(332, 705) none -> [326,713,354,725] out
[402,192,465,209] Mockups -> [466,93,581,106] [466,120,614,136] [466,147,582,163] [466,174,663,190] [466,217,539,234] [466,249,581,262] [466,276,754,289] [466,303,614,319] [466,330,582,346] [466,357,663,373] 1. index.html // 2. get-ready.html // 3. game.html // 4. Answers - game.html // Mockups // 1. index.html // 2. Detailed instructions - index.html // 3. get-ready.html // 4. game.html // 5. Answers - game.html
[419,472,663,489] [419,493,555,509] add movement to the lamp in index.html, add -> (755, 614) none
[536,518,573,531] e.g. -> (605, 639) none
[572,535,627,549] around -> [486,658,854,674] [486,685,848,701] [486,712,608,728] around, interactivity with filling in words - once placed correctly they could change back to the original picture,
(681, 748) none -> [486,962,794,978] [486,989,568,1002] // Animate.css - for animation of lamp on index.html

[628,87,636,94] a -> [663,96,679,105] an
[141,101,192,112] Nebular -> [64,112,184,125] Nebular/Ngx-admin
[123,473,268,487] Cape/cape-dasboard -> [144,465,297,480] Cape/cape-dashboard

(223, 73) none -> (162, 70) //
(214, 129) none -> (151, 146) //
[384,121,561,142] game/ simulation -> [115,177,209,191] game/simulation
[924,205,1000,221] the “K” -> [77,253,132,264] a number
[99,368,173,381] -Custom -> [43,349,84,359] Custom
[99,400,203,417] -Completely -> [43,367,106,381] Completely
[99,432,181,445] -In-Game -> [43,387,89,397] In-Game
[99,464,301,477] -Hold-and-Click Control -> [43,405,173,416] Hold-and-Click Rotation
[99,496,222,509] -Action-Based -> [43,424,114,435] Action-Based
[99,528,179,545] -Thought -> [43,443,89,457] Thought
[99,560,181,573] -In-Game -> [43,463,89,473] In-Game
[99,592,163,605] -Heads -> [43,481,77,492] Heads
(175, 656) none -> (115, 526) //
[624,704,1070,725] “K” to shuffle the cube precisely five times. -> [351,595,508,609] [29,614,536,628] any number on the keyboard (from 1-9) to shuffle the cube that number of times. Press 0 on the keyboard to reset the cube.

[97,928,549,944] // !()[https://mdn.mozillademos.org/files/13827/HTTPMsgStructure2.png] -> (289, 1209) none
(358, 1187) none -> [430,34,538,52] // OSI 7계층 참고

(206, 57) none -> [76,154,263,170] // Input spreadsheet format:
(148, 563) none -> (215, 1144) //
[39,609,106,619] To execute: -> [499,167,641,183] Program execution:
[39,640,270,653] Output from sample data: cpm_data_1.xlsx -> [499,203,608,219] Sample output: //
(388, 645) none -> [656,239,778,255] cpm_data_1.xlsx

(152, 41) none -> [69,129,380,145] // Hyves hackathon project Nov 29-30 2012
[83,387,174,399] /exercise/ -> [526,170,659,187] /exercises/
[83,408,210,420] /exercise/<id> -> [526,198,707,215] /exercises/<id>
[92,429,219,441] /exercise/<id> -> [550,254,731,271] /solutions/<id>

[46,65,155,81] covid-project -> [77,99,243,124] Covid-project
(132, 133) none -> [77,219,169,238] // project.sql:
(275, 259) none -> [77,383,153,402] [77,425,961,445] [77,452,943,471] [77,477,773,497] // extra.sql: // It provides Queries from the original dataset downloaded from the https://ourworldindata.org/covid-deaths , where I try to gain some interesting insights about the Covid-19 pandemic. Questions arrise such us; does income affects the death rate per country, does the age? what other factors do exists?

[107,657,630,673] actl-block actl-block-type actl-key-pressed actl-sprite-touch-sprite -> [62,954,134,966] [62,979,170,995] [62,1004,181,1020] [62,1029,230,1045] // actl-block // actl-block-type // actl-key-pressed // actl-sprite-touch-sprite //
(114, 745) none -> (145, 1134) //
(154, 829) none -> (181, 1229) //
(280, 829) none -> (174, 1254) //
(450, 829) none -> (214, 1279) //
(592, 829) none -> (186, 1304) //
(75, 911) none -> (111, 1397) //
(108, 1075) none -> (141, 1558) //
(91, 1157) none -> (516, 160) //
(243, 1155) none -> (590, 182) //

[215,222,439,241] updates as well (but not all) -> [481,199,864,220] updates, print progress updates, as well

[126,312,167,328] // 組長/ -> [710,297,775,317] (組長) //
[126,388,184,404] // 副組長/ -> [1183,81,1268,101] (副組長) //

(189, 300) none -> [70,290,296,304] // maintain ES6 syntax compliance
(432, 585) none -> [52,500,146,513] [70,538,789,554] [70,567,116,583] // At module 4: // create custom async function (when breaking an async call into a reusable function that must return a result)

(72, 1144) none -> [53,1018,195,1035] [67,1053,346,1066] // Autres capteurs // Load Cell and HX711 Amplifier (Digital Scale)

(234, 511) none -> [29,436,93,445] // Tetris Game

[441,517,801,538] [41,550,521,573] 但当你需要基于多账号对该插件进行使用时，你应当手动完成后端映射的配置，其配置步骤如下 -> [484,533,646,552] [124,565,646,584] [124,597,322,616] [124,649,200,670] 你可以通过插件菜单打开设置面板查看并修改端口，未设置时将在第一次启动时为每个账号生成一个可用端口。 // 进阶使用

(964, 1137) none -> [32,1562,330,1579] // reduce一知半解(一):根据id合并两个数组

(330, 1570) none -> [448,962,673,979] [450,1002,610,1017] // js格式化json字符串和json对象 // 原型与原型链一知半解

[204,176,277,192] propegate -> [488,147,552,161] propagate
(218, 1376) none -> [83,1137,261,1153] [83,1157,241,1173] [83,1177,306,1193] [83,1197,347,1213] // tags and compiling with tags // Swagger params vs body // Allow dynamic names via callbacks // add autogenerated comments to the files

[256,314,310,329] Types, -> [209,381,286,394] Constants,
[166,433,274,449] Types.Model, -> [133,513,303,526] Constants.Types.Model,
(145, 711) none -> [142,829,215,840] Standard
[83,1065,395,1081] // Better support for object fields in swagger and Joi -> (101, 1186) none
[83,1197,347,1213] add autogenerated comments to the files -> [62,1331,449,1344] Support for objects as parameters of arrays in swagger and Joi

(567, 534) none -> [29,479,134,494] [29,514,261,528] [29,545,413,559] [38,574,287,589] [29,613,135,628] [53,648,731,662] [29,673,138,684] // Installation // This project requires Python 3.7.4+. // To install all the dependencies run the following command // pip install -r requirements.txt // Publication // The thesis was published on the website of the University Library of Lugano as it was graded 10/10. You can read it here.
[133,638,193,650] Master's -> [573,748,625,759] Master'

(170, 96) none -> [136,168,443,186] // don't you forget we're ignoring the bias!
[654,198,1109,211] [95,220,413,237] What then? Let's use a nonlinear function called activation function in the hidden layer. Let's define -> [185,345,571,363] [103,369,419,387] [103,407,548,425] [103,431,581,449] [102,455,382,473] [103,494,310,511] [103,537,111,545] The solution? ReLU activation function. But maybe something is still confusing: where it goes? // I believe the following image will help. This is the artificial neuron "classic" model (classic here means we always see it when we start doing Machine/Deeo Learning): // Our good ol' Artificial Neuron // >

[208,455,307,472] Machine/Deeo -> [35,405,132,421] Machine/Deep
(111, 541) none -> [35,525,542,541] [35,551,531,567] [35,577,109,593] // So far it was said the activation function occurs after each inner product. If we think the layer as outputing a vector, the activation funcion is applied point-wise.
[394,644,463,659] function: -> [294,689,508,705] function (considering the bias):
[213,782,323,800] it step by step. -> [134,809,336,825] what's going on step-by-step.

※

When the line with "[39,609,106,619] To execute: ->" is reached in the data above, begin copying, and stop after the line with "(388, 645) none"; copy each line exactly, both ends included.

[39,609,106,619] To execute: -> [499,167,641,183] Program execution:
[39,640,270,653] Output from sample data: cpm_data_1.xlsx -> [499,203,608,219] Sample output: //
(388, 645) none -> [656,239,778,255] cpm_data_1.xlsx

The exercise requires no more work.